For Rings, that growth is a two-way street.

“Working in silos as separate companies can be limiting to expression and different perspectives. Watching the AB’s principal dancers and directors work helped elevate my practice – Steven Heathcote taught me tools around partnering when we did Rites together. When you take those tools back to Bangarra, that’s transformative.”

She wants audiences to heed the show’s serious message that we need to care for the environment.

“Plants are the architects of the natural world. But we’ve become so separate from the natural world, we must remember that they’re our ancestors who have sustained us. We’re not any more important than what they are, we are all connected.”

The show connects many threads of the arts world. Kalkadungu musician and didgeridoo virtuoso William Barton has composed the score, and will be accompanied by Orchestra Victoria in Melbourne and the Opera Australia Orchestra in Sydney. Designer Grace Lillian Lee, known for her woven sculptures and recent collaboration with Jean Paul Gaultier, has created the costumes, while Muruwari man Matthew Doyle has been a cultural adviser for the show.

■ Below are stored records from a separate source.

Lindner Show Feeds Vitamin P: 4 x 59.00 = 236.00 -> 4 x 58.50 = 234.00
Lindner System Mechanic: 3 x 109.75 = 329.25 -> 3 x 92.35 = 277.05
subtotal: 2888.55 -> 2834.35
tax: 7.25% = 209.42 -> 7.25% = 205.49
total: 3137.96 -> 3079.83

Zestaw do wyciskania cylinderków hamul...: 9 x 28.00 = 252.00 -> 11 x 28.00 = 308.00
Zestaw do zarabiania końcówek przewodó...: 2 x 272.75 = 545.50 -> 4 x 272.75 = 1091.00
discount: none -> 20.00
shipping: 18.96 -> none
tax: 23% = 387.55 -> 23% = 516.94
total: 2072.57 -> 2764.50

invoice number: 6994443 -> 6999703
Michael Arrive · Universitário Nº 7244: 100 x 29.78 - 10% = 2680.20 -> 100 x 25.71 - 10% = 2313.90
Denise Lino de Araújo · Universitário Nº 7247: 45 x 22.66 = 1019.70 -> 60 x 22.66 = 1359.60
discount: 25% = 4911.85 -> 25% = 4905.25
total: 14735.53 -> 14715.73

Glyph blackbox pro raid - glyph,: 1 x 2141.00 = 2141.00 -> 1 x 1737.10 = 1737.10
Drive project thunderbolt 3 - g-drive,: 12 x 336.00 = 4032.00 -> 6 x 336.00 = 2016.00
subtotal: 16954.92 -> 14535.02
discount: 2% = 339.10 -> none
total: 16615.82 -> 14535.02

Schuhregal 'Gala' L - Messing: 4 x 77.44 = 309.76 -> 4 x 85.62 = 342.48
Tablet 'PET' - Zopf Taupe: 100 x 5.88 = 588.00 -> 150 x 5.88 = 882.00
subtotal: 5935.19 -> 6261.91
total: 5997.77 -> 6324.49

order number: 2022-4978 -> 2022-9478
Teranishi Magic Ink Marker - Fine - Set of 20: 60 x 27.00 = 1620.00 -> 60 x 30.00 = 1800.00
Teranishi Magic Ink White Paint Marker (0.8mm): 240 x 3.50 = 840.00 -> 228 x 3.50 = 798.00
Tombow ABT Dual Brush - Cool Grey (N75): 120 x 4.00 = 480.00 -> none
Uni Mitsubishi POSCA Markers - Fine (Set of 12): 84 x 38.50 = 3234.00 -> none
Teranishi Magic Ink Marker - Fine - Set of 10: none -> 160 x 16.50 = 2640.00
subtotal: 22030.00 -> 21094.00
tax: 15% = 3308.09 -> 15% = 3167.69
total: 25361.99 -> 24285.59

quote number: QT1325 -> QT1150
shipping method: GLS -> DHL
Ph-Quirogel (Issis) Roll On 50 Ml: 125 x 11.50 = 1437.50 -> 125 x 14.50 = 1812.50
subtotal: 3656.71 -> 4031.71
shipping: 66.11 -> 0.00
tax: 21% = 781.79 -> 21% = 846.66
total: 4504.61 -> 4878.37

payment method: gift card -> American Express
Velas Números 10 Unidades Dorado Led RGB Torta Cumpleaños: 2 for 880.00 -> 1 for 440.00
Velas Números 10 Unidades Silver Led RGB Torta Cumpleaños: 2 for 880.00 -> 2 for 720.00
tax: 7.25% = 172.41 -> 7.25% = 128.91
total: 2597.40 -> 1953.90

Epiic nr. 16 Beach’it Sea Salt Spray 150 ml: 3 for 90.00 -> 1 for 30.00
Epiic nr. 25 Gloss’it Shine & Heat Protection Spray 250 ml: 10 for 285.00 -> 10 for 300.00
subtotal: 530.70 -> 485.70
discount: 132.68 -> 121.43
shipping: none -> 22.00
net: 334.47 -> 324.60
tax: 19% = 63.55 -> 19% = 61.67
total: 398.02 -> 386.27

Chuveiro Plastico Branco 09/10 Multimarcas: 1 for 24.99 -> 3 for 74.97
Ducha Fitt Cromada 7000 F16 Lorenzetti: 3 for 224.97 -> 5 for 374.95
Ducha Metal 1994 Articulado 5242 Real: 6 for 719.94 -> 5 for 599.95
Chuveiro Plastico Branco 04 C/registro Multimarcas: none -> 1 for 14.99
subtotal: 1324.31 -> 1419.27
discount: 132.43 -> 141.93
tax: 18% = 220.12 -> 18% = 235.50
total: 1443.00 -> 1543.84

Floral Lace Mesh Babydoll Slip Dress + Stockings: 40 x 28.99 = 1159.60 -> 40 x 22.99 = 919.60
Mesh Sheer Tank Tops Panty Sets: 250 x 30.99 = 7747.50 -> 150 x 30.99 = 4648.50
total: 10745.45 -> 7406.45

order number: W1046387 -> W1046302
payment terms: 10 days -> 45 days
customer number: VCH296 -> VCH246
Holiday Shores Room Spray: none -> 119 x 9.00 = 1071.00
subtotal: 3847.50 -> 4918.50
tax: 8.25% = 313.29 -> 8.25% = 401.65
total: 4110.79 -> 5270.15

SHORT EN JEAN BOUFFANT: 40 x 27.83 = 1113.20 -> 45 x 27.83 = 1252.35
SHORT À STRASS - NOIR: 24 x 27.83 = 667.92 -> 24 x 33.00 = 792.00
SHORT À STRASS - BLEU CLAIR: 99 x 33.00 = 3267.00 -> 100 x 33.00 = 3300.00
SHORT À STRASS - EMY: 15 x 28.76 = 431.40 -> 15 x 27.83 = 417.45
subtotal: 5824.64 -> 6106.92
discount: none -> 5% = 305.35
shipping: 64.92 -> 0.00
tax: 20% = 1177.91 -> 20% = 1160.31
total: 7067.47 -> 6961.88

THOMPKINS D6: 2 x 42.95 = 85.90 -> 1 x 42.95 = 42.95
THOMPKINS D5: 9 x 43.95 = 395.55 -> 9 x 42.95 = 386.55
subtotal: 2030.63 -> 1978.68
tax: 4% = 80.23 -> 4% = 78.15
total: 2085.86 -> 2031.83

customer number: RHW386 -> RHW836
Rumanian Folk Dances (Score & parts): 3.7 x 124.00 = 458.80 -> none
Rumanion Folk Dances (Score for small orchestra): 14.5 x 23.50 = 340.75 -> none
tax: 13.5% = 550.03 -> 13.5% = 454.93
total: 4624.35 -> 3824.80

“The meaningfulness of this collab is that we are two very different voices coming together,” Hallberg says. “Above all this is a piece of art that has been created by the companies, in their own cities, and it all comes from the seed of an idea created long ago. Everything from the design, the production, the costumes, the music is made here. Nothing is shipped in from overseas, every element is Australian. And there is a power in that. Like the flora itself.”

Flora is at Melbourne’s Regent Theatre, March 12-21, and the Sydney Opera House, April 7-18.